- [REQUIRED WORK]:
Please return the records below exactly as they stand, with the pictures removed.
━━━ RAW DATA
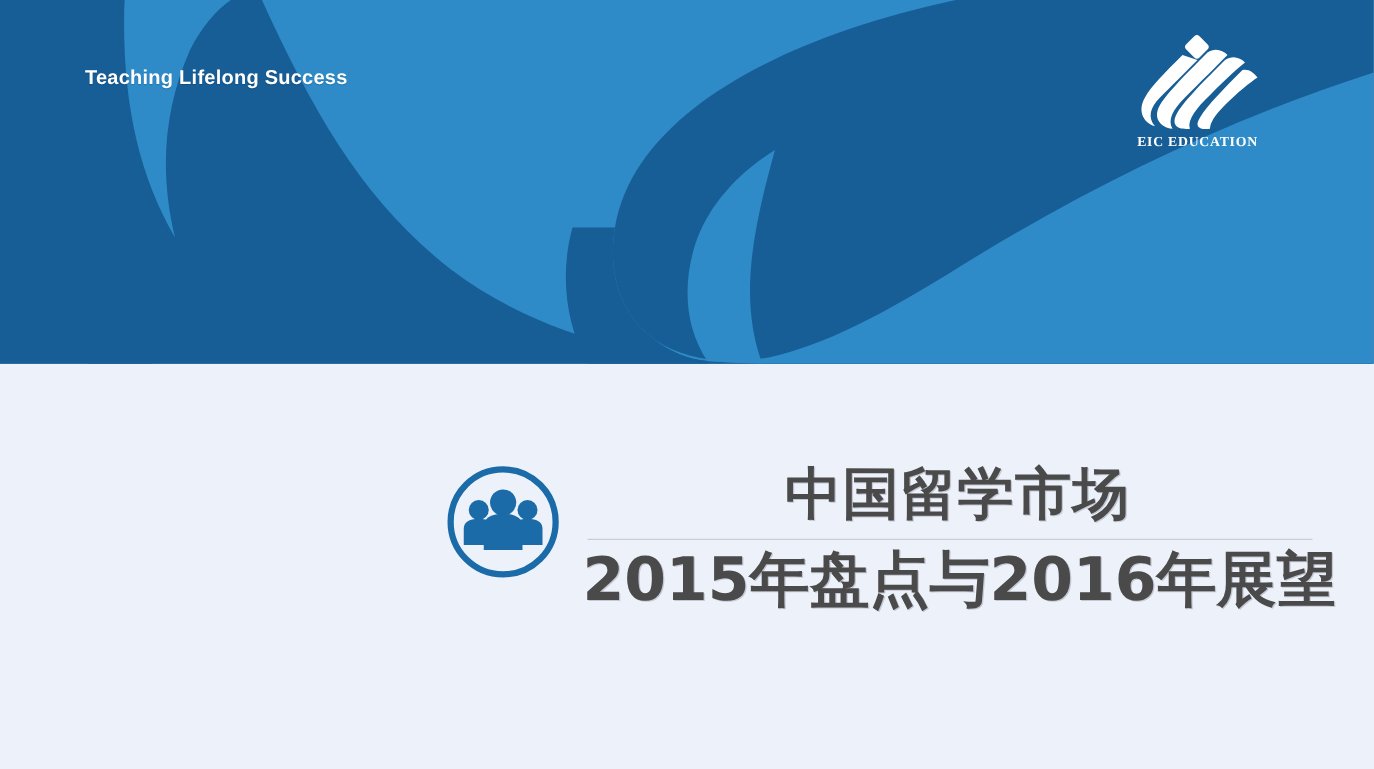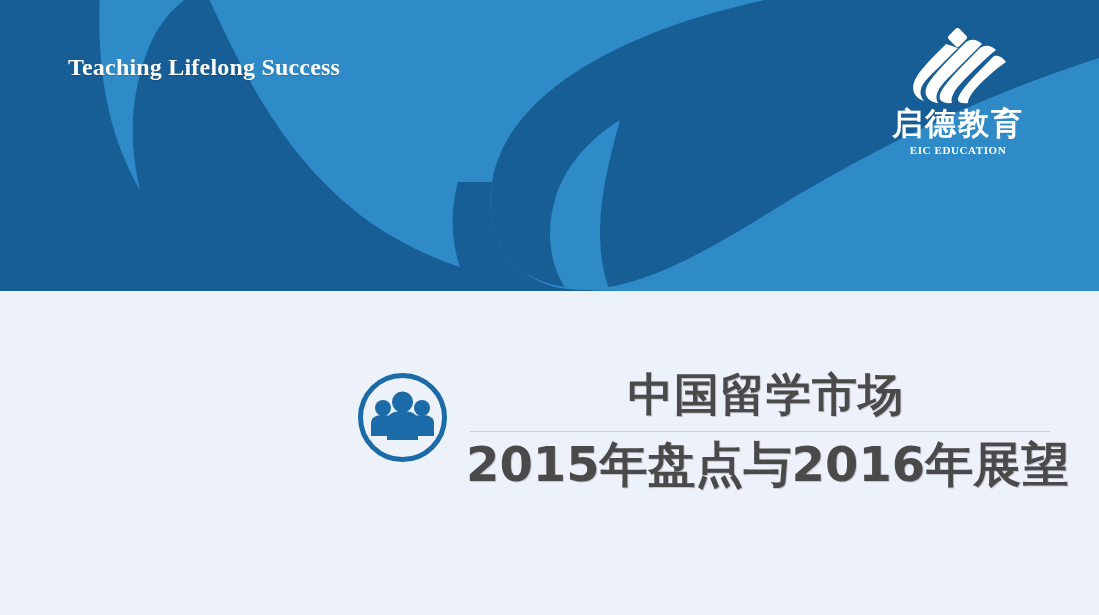--- a/index.html
+++ b/index.html
@@ -45,9 +45,9 @@
     position: absolute;
     left: 68px;
     top: 54px;
-    font-family: Liberation Serif, serif;
-    font-weight: bold;
-    font-size: 24px;
+    font-family: Liberation Sans, sans-serif;
+    font-weight: bold;
+    font-size: 16px;
     letter-spacing: 0.2px;
     color: #ffffff;
     white-space: nowrap;

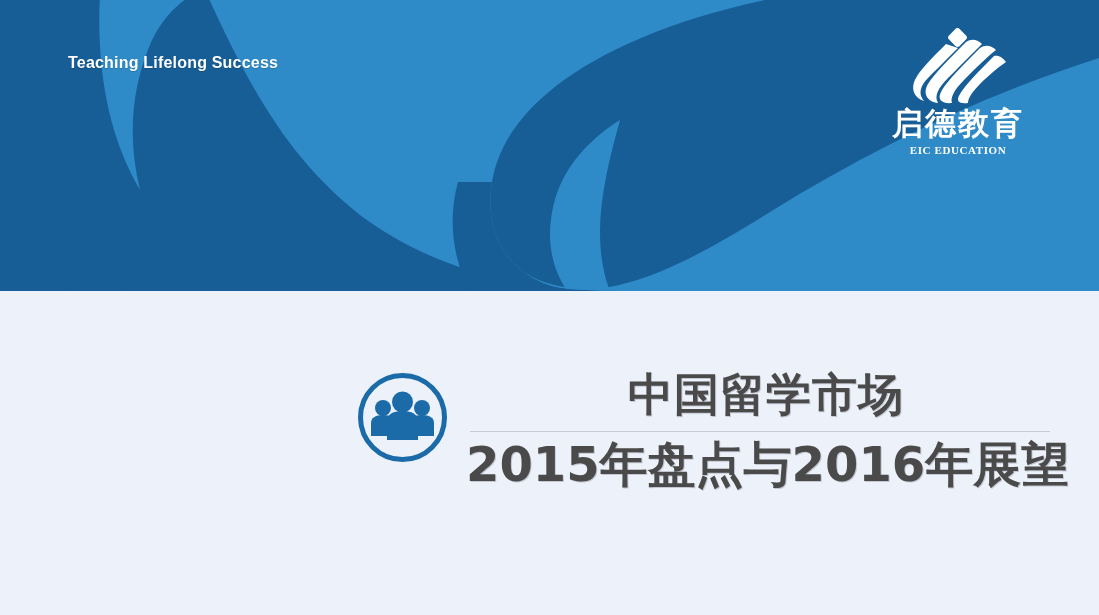--- a/index.html
+++ b/index.html
@@ -205,7 +205,6 @@
                    C 97 30 93 27 88 28 Z"></path>
         </g>
       </svg>
-      <span class="logo-cn">启德教育</span>
       <span class="logo-en">EIC EDUCATION</span>
     </div>
   </div>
━━━━━━
- [WRITTEN RESPONSE]:
--- a/index.html
+++ b/index.html
@@ -45,9 +45,9 @@
     position: absolute;
     left: 68px;
     top: 54px;
-    font-family: Liberation Serif, serif;
-    font-weight: bold;
-    font-size: 24px;
+    font-family: Liberation Sans, sans-serif;
+    font-weight: bold;
+    font-size: 16px;
     letter-spacing: 0.2px;
     color: #ffffff;
     white-space: nowrap;

--- a/index.html
+++ b/index.html
@@ -205,7 +205,6 @@
                    C 97 30 93 27 88 28 Z"></path>
         </g>
       </svg>
-      <span class="logo-cn">启德教育</span>
       <span class="logo-en">EIC EDUCATION</span>
     </div>
   </div>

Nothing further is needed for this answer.